Your second life is governed by hormones – will I be pretty? Will I be attractive? Can I find a mate? Will we have kids? Can we have kids?
Your third life is financial – edging up on the second life. Can I afford to have kids? Can I send them to college? Can I pay off my mortgage?
And your fourth life is after the first three lives lose their ability to engage you. Your mortgage is paid off. Your kids have their lives, and check in with you now and then. Now what?
For a decade or so, everything is fine. You take courses at the local university. You learn to paint, or to play the piano. You travel. You design quilts, or take up pottery. Maybe you start a blog about your travel, or your craft work. You sign up for local government committees.
And then… you realize that your relevance is ebbing. Younger people no longer seek your advice. You run out of things to say on your blog. You read about the places you visited, and the current travel advice has nothing in common with your decade-old experience.
And then… things start to fall apart. Your fingers no longer quite do as you command as you practice your piano, or your typing. The words don’t spring to mind as you write your blog, or your letter to the editor.
And then you fall. You break. You are slow to heal.

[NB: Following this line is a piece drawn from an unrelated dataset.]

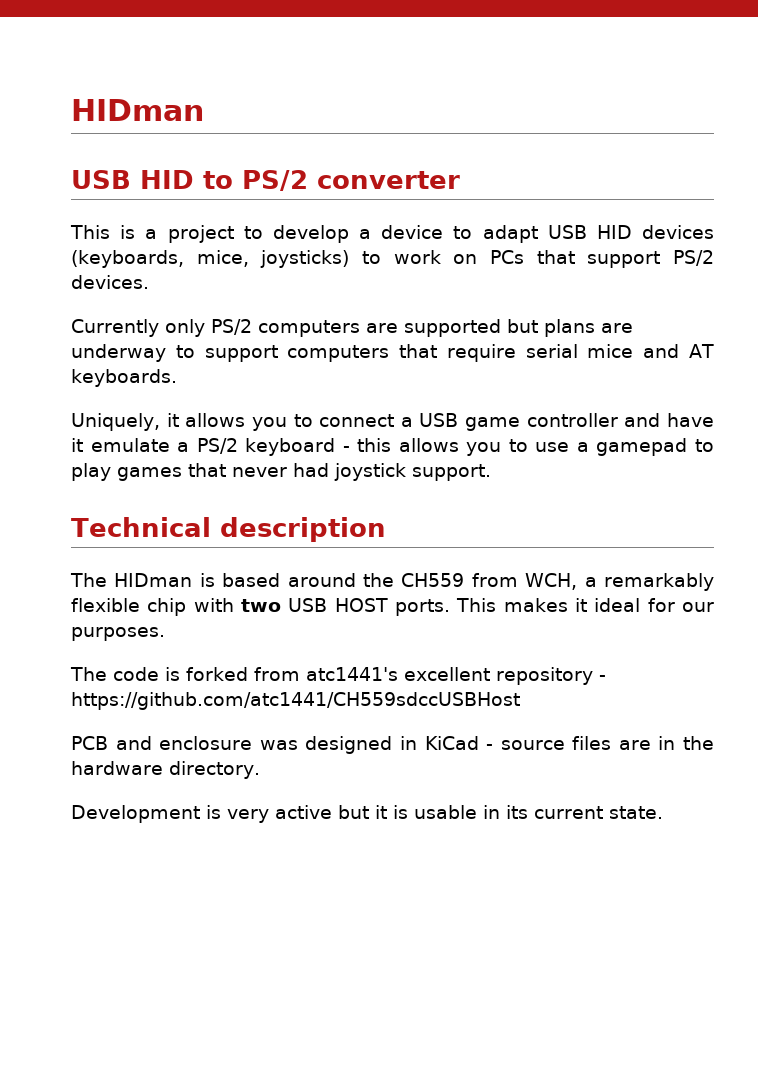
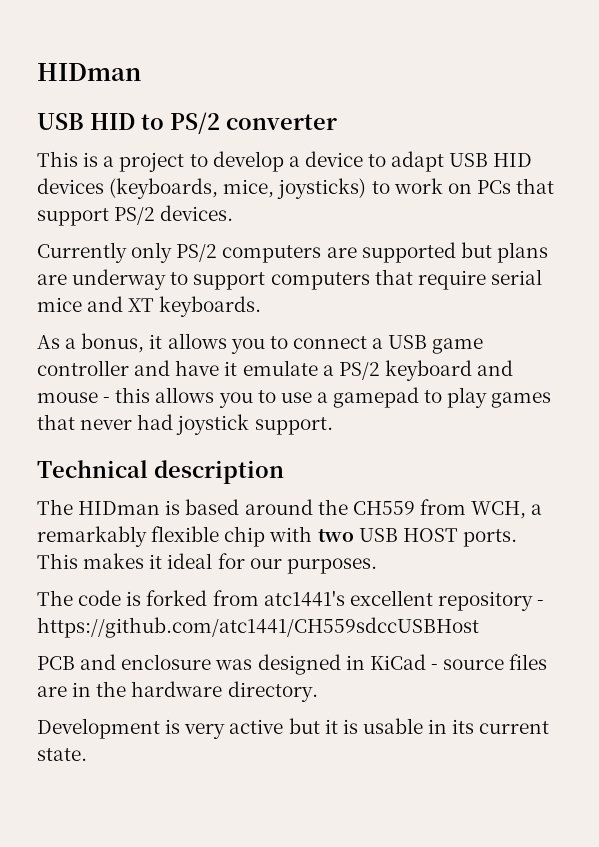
[689,344,715,358] AT -> [128,298,155,312] XT
[71,413,160,431] Uniquely, -> [37,333,145,353] As a bonus,
(336, 447) none -> [477,360,514,376] [37,392,98,403] and mouse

And then you are suddenly old.
It’s not the “Golden Years” seen in the advertisements in the AARP magazine. It’s a life of constriction, where you move a bit less freely, food is a bit less flavorful, conversation is a bit harder to follow, reading or watching television is a bit harder to focus on, every day. Until one day you realize that the world is moving past you, that the world doesn’t even see you.
And now what? Your friends (that have survived) and children (if you are lucky enough to have some who are still around) remind you of all the happy times you have had, all the things you have accomplished. But your life always has been focused on the future. Now that future looks uncertain, even painful. Will you need care? Will you lose your freedom to move without assistance? What do you have left to give to the world?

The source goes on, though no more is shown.